=== Data section ===

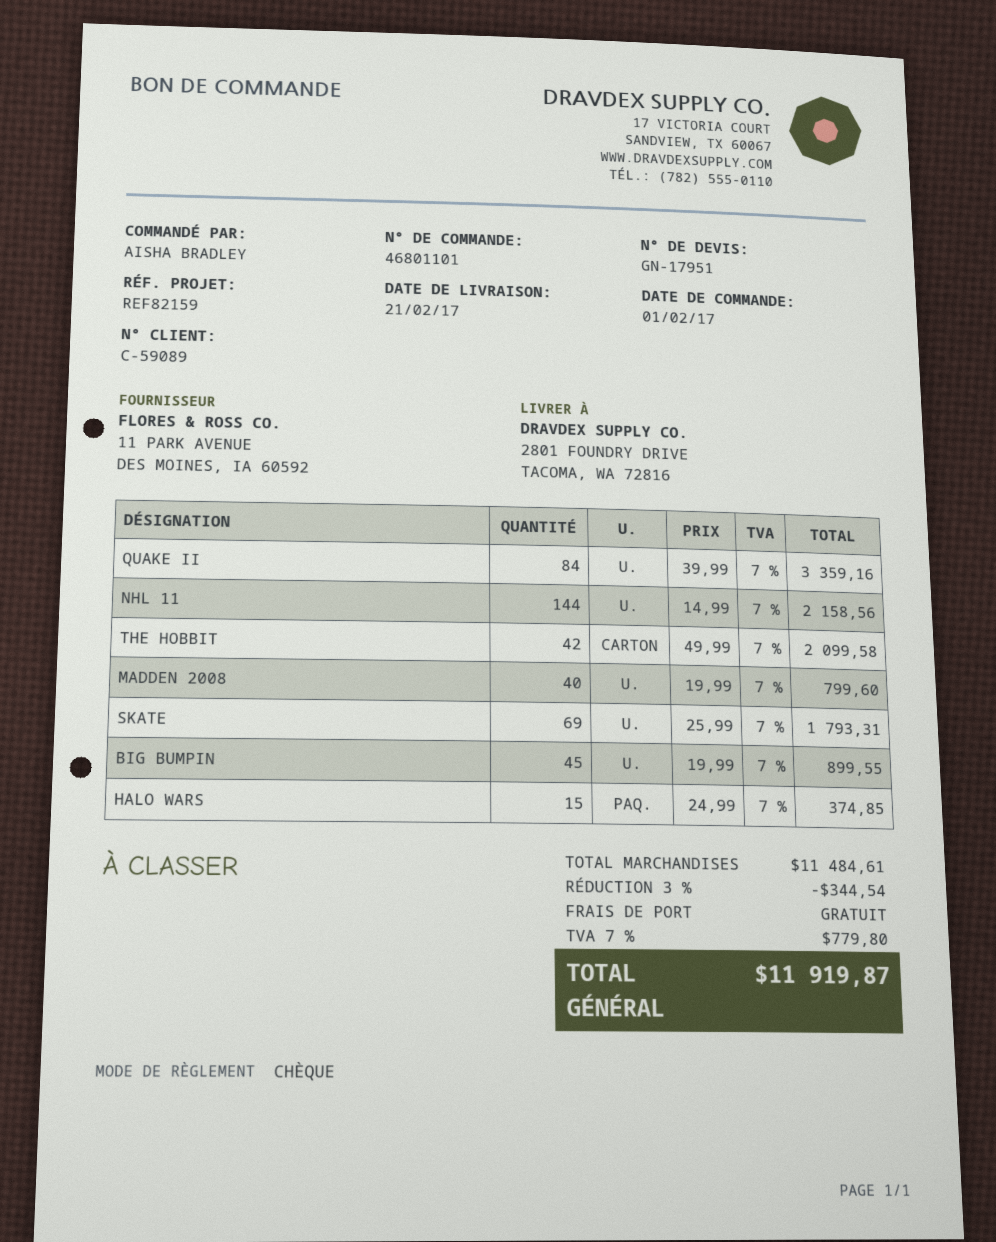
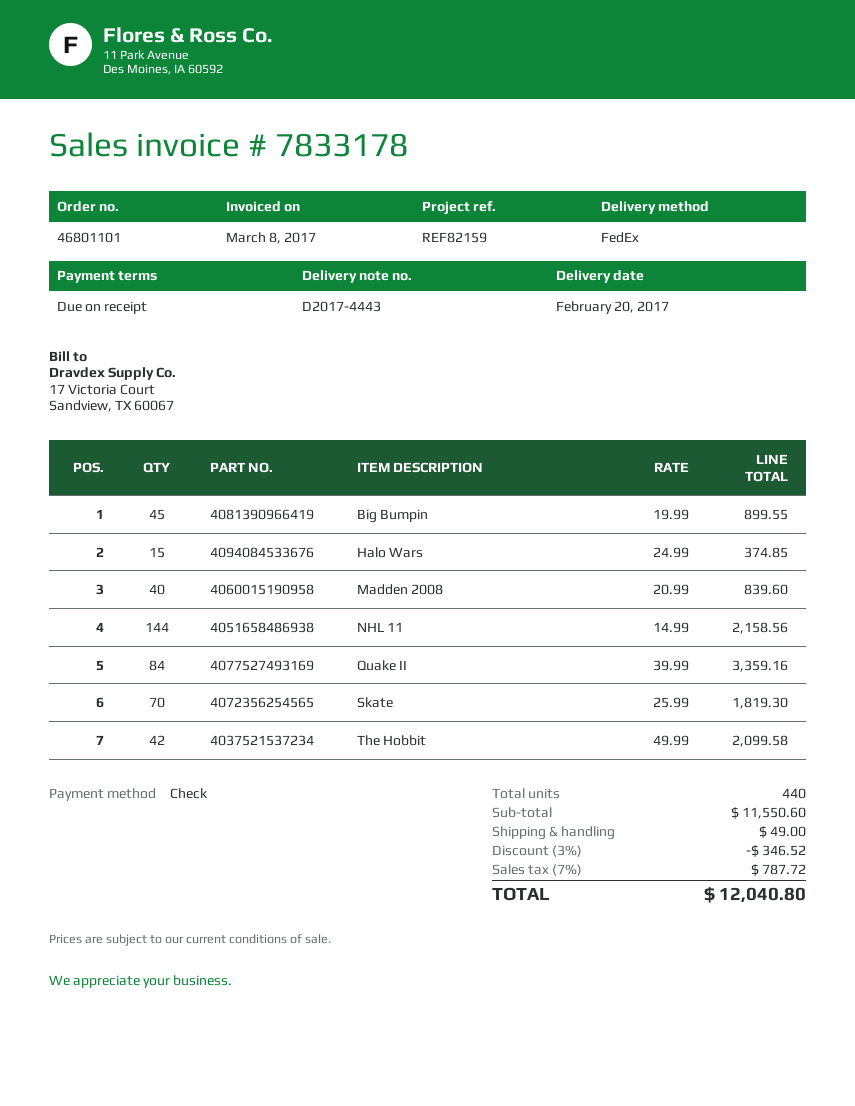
delivery date: 2017-02-21 -> 2017-02-20
MADDEN 2008: 40 x 19.99 = 799.60 -> 40 x 20.99 = 839.60
SKATE: 69 x 25.99 = 1793.31 -> 70 x 25.99 = 1819.30
subtotal: 11484.61 -> 11550.60
discount: 3% = 344.54 -> 3% = 346.52
shipping: 0.00 -> 49.00
tax: 7% = 779.80 -> 7% = 787.72
total: 11919.87 -> 12040.80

===

:: How to complete this task ::
Type out the data above again exactly as written, minus the images.

:: Exercise response ::
delivery date: 2017-02-21 -> 2017-02-20
MADDEN 2008: 40 x 19.99 = 799.60 -> 40 x 20.99 = 839.60
SKATE: 69 x 25.99 = 1793.31 -> 70 x 25.99 = 1819.30
subtotal: 11484.61 -> 11550.60
discount: 3% = 344.54 -> 3% = 346.52
shipping: 0.00 -> 49.00
tax: 7% = 779.80 -> 7% = 787.72
total: 11919.87 -> 12040.80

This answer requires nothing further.